Bestellinformation
| Produkt | Katalog # | EINHEIT | Preis | ANZAHL | Favoriten | |
BNPI CRISPR Activation Plasmid (h) | sc-403333-ACT | 20 µg | $397.00 |
SLC17A7 kodiert den vesikulären Glutamattransporter BNPI (VGLUT1), ein Membranprotein synaptischer Vesikel, das Glutamat in Vesikel verlädt und damit die quantale Neurotransmitterfreisetzung an exzitatorischen Synapsen ermöglicht. Durch die Kontrolle der präsynaptischen Glutamatverpackung beeinflusst BNPI die synaptische Transmission, aktivitätsabhängige Plastizität sowie das Gleichgewicht zwischen Erregung und Hemmung in neuronalen Netzwerken. Die Funktion von SLC17A7 ist eng mit neuronalen Signalwegen verknüpft, die Lernen und Gedächtnis prägen, darunter Prozesse der Vesikelzyklen, der Neurotransmitter-Homöostase und der Schaltkreis-Erregbarkeit. Veränderte glutamaterge Signalübertragung unter Beteiligung von SLC17A7 wurde im Zusammenhang mit neuroentwicklungsbedingten und neuropsychiatrischen Phänotypen sowie mit Anfallsanfälligkeit und Mechanismen exzitotoxischen Stresses untersucht.

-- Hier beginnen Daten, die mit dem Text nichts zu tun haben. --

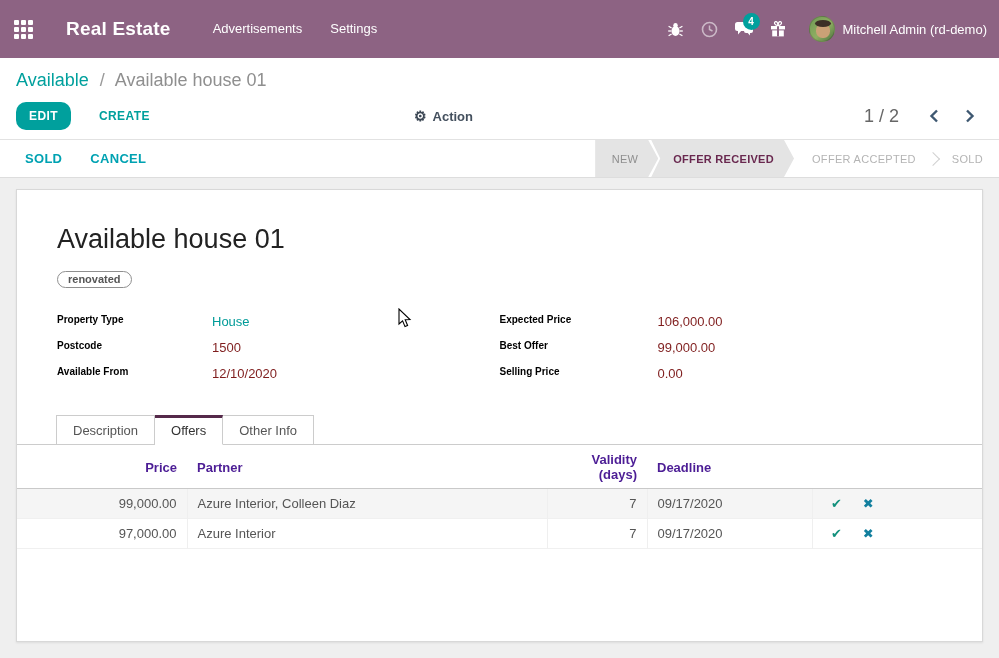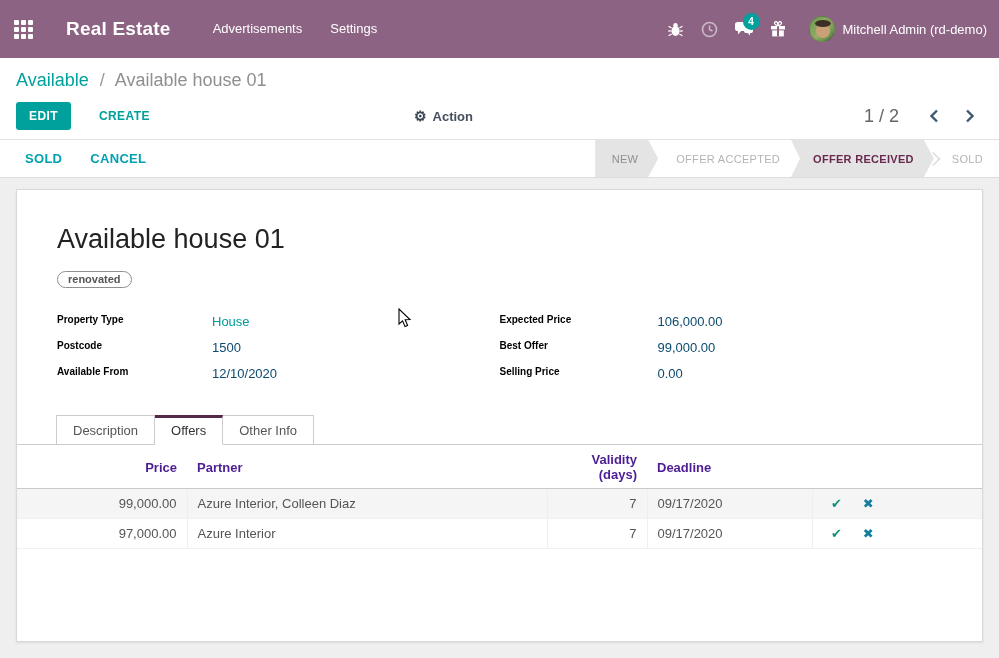--- a/index.html
+++ b/index.html
@@ -30,21 +30,21 @@
   .user-name { font-size:13px; white-space:nowrap; cursor:pointer; }
 
   
   .control-panel { background:#fff; border-bottom:1px solid #e2e2e2; flex:0 0 auto; padding:12px 16px 8px 16px; }
   .breadcrumb { font-size:18px; margin-bottom:10px; }
   .breadcrumb .bc-parent { color:#00a09d; cursor:pointer; }
   .breadcrumb .bc-sep { color:#9a9a9a; margin:0 6px; }
   .breadcrumb .bc-current { color:#8f8f8f; }
   .cp-row { display:flex; align-items:center; height:30px; }
   .btn-edit { background:#00a09d; color:#fff; border:none; font-size:12px; font-weight:bold; letter-spacing:.4px;
-    padding:7px 13px; border-radius:3px; cursor:pointer; font-family:inherit; }
+    padding:7px 13px; border-radius:10px; cursor:pointer; font-family:inherit; }
   .btn-create { background:none; border:none; color:#00a09d; font-size:12px; font-weight:bold; letter-spacing:.4px;
     margin-left:28px; cursor:pointer; font-family:inherit; }
   .action-menu { position:absolute; left:414px; display:flex; align-items:center; gap:6px; color:#44505e;
     font-size:13px; font-weight:bold; cursor:pointer; }
   .gear { font-size:14px; color:#3c4754; }
   .pager { margin-left:auto; display:flex; align-items:center; gap:10px; }
   .pager-value { font-size:18px; color:#666; margin-right:12px; }
   .pager-btn { background:none; border:none; cursor:pointer; padding:2px 8px; display:flex; align-items:center; }
 
   
@@ -71,21 +71,21 @@
     margin:11px 16px 0 16px; height:453px; position:relative; }
   .sheet-pad { padding:34px 40px 0 40px; }
   .record-title { font-size:27px; color:#222; font-weight:normal; margin-bottom:14px; }
   .tag-pill { display:inline-block; border:1px solid #8f8f8f; border-radius:11px; padding:1px 10px 2px 10px;
     font-size:11px; font-weight:bold; color:#555; }
   .field-groups { display:flex; margin-top:26px; }
   .fgroup { width:447px; }
   .field-row { display:flex; margin-bottom:11px; }
   .field-label { width:155px; font-size:10px; font-weight:bold; color:#000000; flex:0 0 auto; }
   .fgroup.right .field-label { width:158px; }
-  .field-value { font-size:13px; color:#0c4a6e; }
+  .field-value { font-size:13px; color:#7f1d1d; }
   .field-value.link { color:#009b98; cursor:pointer; }
 
   
   .tabs-bar { margin-top:22px; padding-left:39px; border-bottom:1px solid #ccc; display:flex; }
   .tab { border:1px solid #ccc; border-left-width:0; background:#fff; padding:7px 16px 6px 16px; font-size:13px;
     color:#555; cursor:pointer; position:relative; top:1px; border-bottom:1px solid #ccc; }
   .tab:first-child { border-left-width:1px; }
   .tab.active { border-top:3px solid #55294a; padding-top:5px; color:#333; border-bottom-color:#fff; }
 
   
@@ -203,22 +203,22 @@
     </div>
   </div>
 
   <div class="status-bar">
     <div class="sb-left">
       <button class="sb-btn">SOLD</button>
       <button class="sb-btn">CANCEL</button>
     </div>
     <div class="stages">
       <div class="stage reached first">NEW</div>
+      <div class="stage reached active">OFFER RECEIVED</div>
       <div class="stage future">OFFER ACCEPTED</div>
-      <div class="stage reached active">OFFER RECEIVED</div>
       <span class="chev-sep"></span>
       <div class="stage future last">SOLD</div>
     </div>
   </div>
 
   <div class="content">
     <div class="sheet">
       <div class="sheet-pad">
         <h1 class="record-title">Available house 01</h1>
         <span class="tag-pill">renovated</span>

BNPI Das CRISPR-Aktivierungsplasmid (h) bietet einen gezielten, nicht-destruktiven Ansatz zur Hochregulierung der endogenen SLC17A7-Expression, ohne die zugrunde liegende DNA-Sequenz zu verändern.
BNPI Das CRISPR-Aktivierungsplasmid (h) ist ein aus drei Plasmiden bestehendes synergistisches Aktivierungsmediator-System (SAM), das für eine hocheffiziente, ortsspezifische transkriptionelle Hochregulation des SLC17A7-Lokus in menschlichen Zelllinien entwickelt wurde. Das System basiert auf einem katalytisch inaktiven Cas9 (dCas9), das zwei inaktivierende Mutationen (D10A und N863A) trägt, welche die Nukleaseaktivität eliminieren, während die DNA-Bindung erhalten bleibt. Dieses dCas9 ist mit VP64, einem potenten Transkriptionsaktivator, fusioniert und wird zusammen mit einem Blasticidin-Resistenzgen zur Selektion koexprimiert. Das zweite Plasmid kodiert das MS2-p65-HSF1-Fusionsprotein, einen sekundären Aktivatorkomplex, der zusammen mit dCas9-VP64 wirkt, sowie ein Hygromycin-Resistenzgen. Das dritte Plasmid kodiert für eine zielspezifische 20-nt-sgRNA, die an zwei MS2-RNA-Aptamere fusioniert ist, welche den MS2-p65-HSF1-Komplex an die Aktivierungsstelle rekrutieren, begleitet von einem Puromycin-Resistenzgen. Die drei Plasmide werden im Massenverhältnis 1:1:1 verabreicht, um eine ausgewogene Expression aller Systemkomponenten zu gewährleisten.
Nach der Assemblierung am Zielort bindet der SAM-Komplex etwa 200 bp stromaufwärts der SLC17A7-Transkriptionsstartstelle, wo VP64, p65 und HSF1 gemeinsam die Transkriptionsmaschinerie rekrutieren und die Hochregulation der endogenen BNPI-Expression vorantreiben. Im Gegensatz zu nukleaseaktivem Cas9 verursacht dCas9 keine Doppelstrangbrüche und verändert die genomische Sequenz nicht, wodurch der native SLC17A7-Locus erhalten bleibt und die Untersuchung von BNPI-abhängigen Transkriptionsreaktionen am endogenen Locus ermöglicht wird. Dies macht es zu einem wertvollen Werkzeug für Funktionsstudien, die Identifizierung von Zielgenen und die Modellierung der Wiederherstellung des BNPI-Signalwegs in Tumorzellen mit stillgelegtem oder reduziertem SLC17A7-Ausdruck.
Nur für Forschungszwecke. Nicht für diagnostische oder therapeutische Zwecke bestimmt.